The Self-Driving Car Wars Have Never Looked More Stacked Against Cruise
General Motors’ robotaxi division is laying off 900 people. Its biggest rival seems to be doing just fine.
Things are getting worse at Cruise, General Motors’ troubled self-driving taxi subsidiary. After a series of mishaps in California, the ouster of its founder and CEO and the dismissal of nine executives, the robotaxi startup is also laying off 900 employees, or roughly 24% of its workforce, TechCrunch first reported on Thursday.
No one knows exactly how, when or if Cruise will bounce back after these incidents caused GM to slam the brakes on its robotaxi service. What is clear is that its primary rival, Alphabet’s Waymo, is chugging along just fine.
What garnered far fewer headlines is the fact that Waymo kicked off curbside drop-offs and pick-ups at Phoenix airport terminals today.

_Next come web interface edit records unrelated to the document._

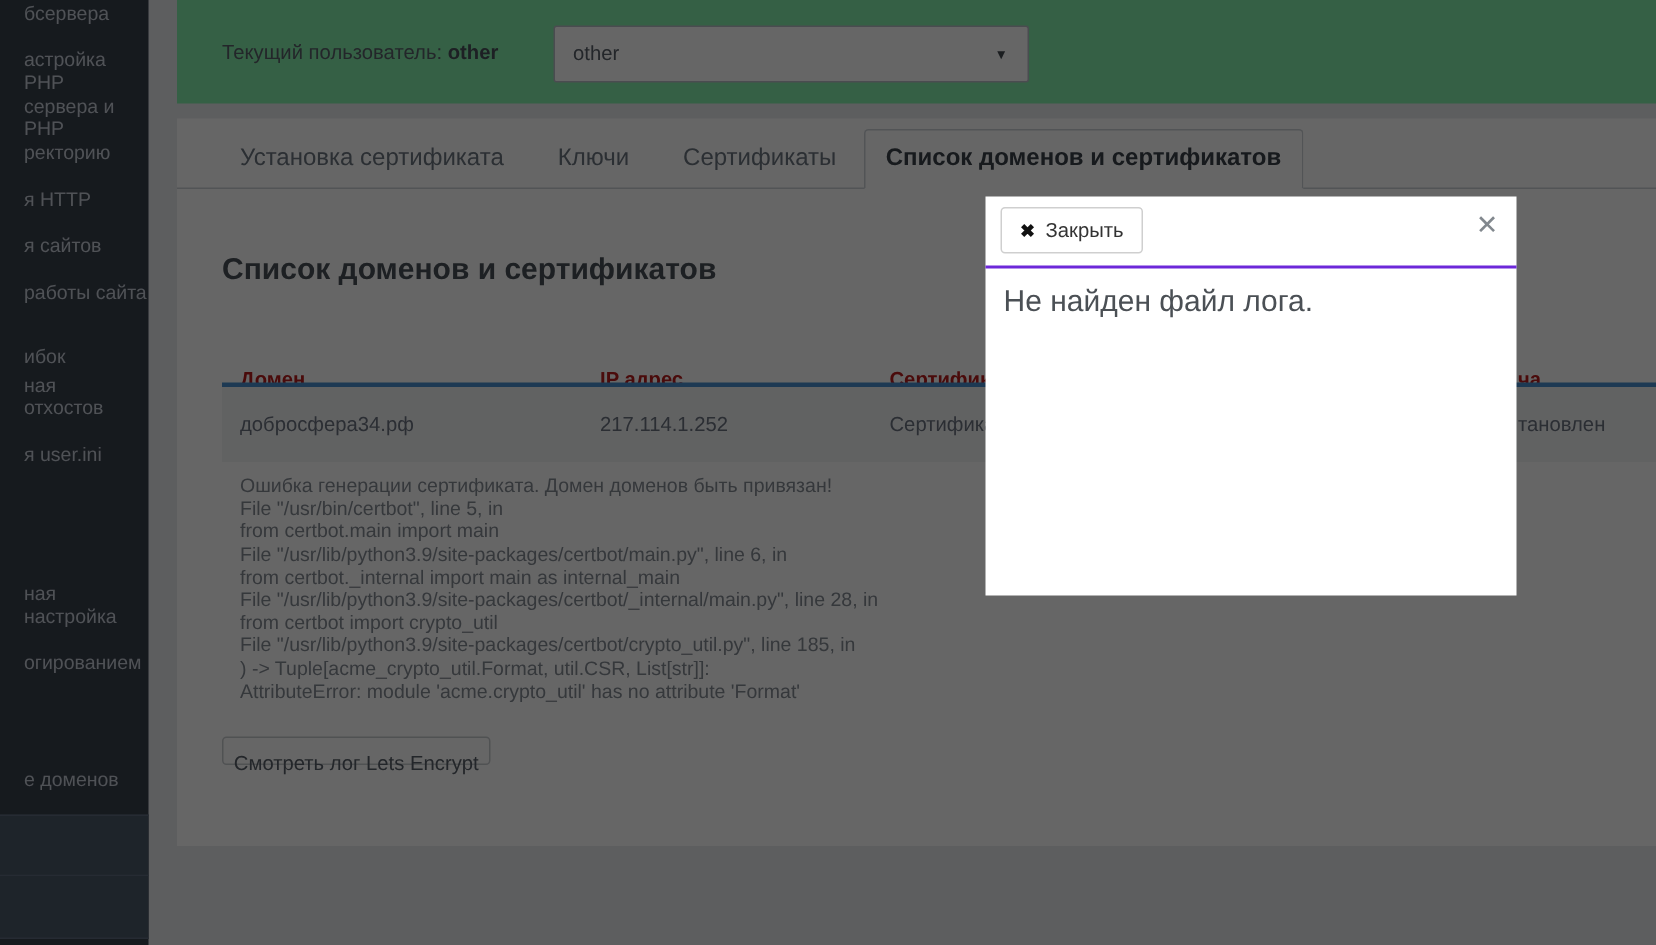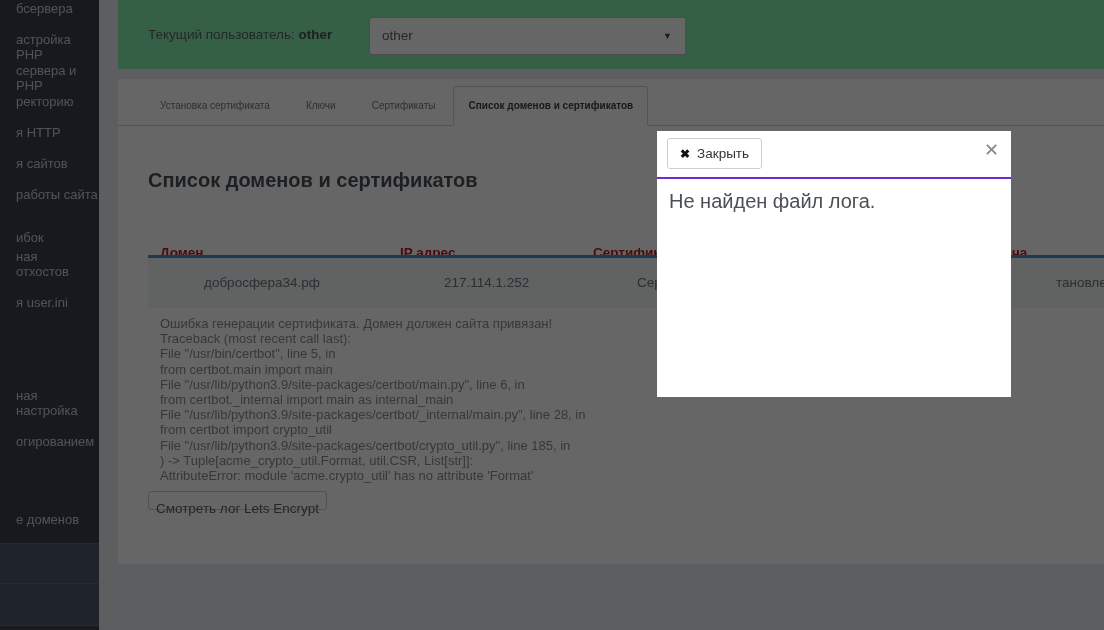"Установка сертификата" .tab { font-size: 10px -> 16px }
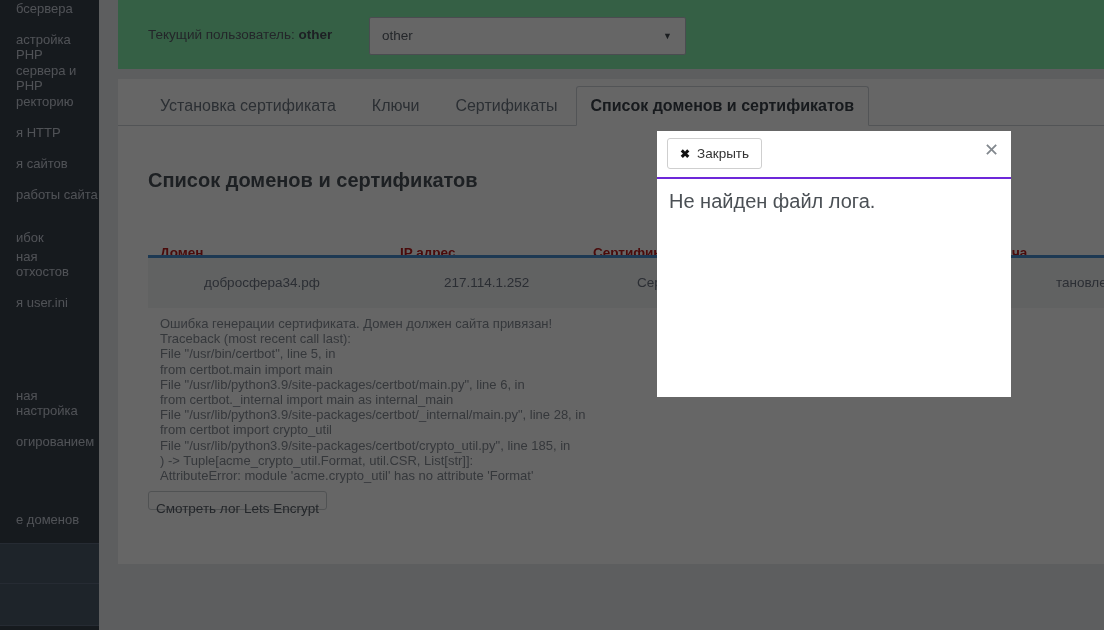"добросфера34.рф" .trow span { margin-left: 44px -> none }
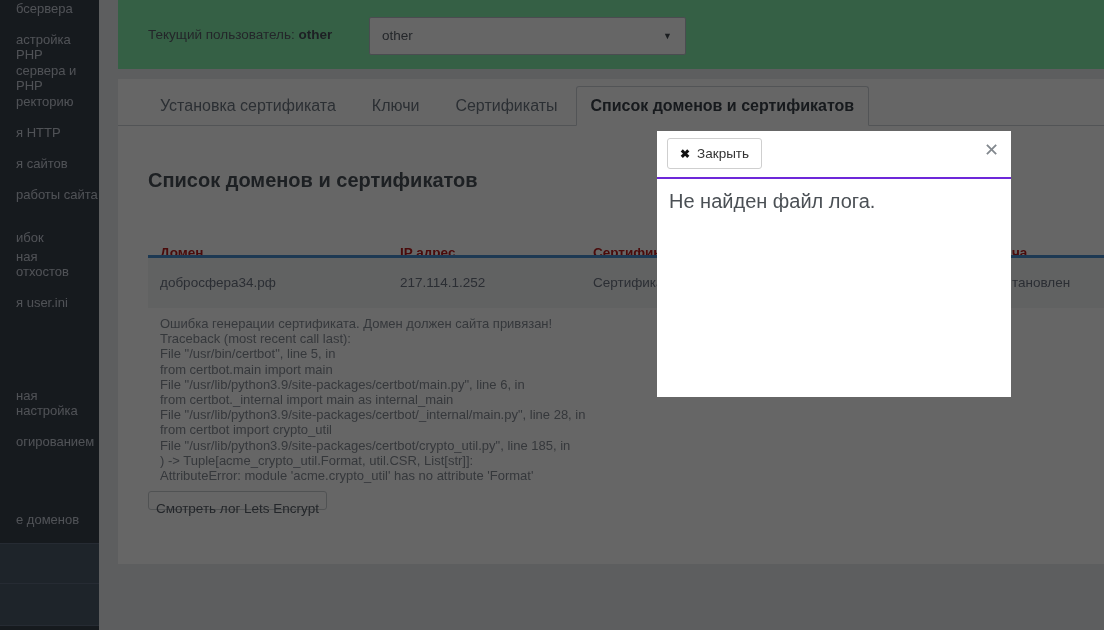"Ошибка генерации сертификата. Домен" div { text: должен сайта -> доменов быть }
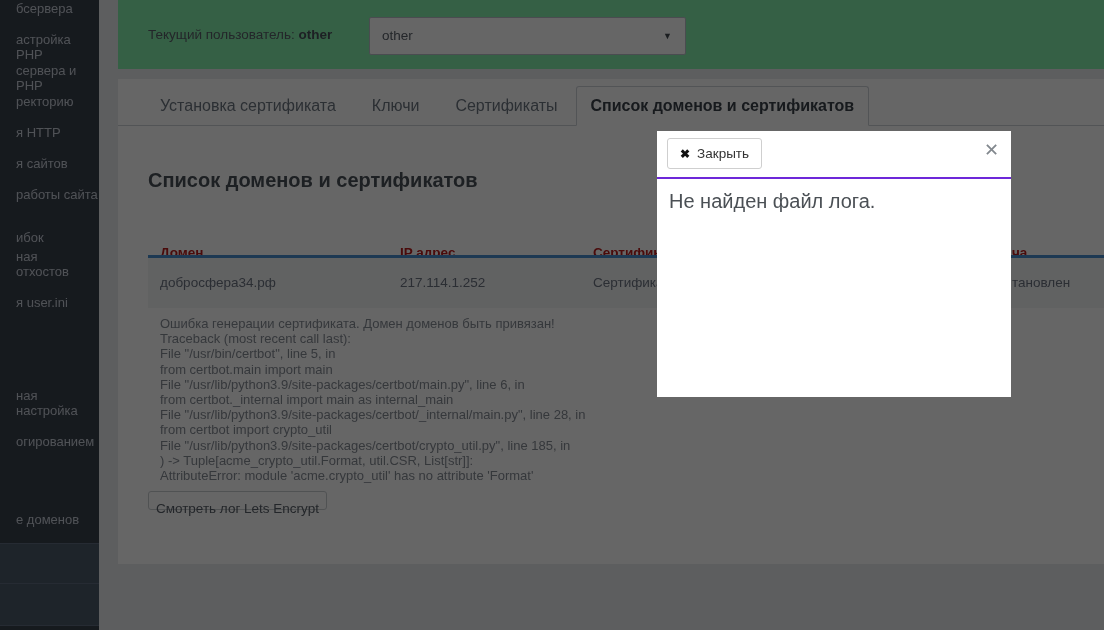"Traceback (most recent call last):" div { html: <div>Traceback (most recent call last):</div> -> none }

Previously, the startup offered rides to and from airport train stations, but not all the way to the airport itself. That may not sound like groundbreaking news, but it still serves to underscore the vastly divergent paths of the two biggest names in autonomous driving in the U.S.
Earlier this year, both companies were offering driverless rides to actual paying customers. They operated in limited areas, but they had both made strides in solving one of the hardest—and potentially most lucrative—engineering challenges on the planet. Today the race to build a profitable business around self-driving cars is extremely lopsided in Waymo’s favor.
In the final stretch of 2023, Cruise has gone through executive shakeups, a full-on pause to its driverless taxi operations and, now, mass layoffs.
Waymo, meanwhile, keeps making progress. In the last few months, it’s introduced its driverless taxis to parts of Los Angeles for limited stints, expanded service to all of San Francisco, and added its cars to the Uber app in Phoenix. Waymo cars have been the subject of criticism, too, often for blocking traffic. And the company has had layoffs this year.
Scrutiny of Cruise intensified this year and came to a head after one of its vehicles hit and dragged a pedestrian who was initially struck by a human driver. In the aftermath, the California Department of Motor Vehicles revoked Cruise’s permit to test driverless cars. Its CEO and founder stepped down in November. In another sign of a bumpy road ahead, GM paused production of a custom-built taxi for Cruise called the Origin, Forbes first reported.
In an email to staff, Cruise CTO and President Mo ElShenawy said the layoffs were necessary as the company slows its roll on commercialization. The new priority will be safety and improved vehicle performance, he said, adding that engineering roles will be largely unaffected.
Getting to reliable, profitable autonomy has taken longer than carmakers and other big players in the self-driving car industry anticipated, leading to some high-profile exits from the business. Last year, Ford- and Volkswagen-backed Argo AI shut down. Uber, which had hoped to reap massive profits by taking the drivers out of its cars, abandoned its robotaxi project in 2020.
Cruise plans to relaunch its robotaxi service in a yet-to-be-named city. We’ll have to wait and see if it bounces back stronger and safer than before, or if Waymo runs away with it all.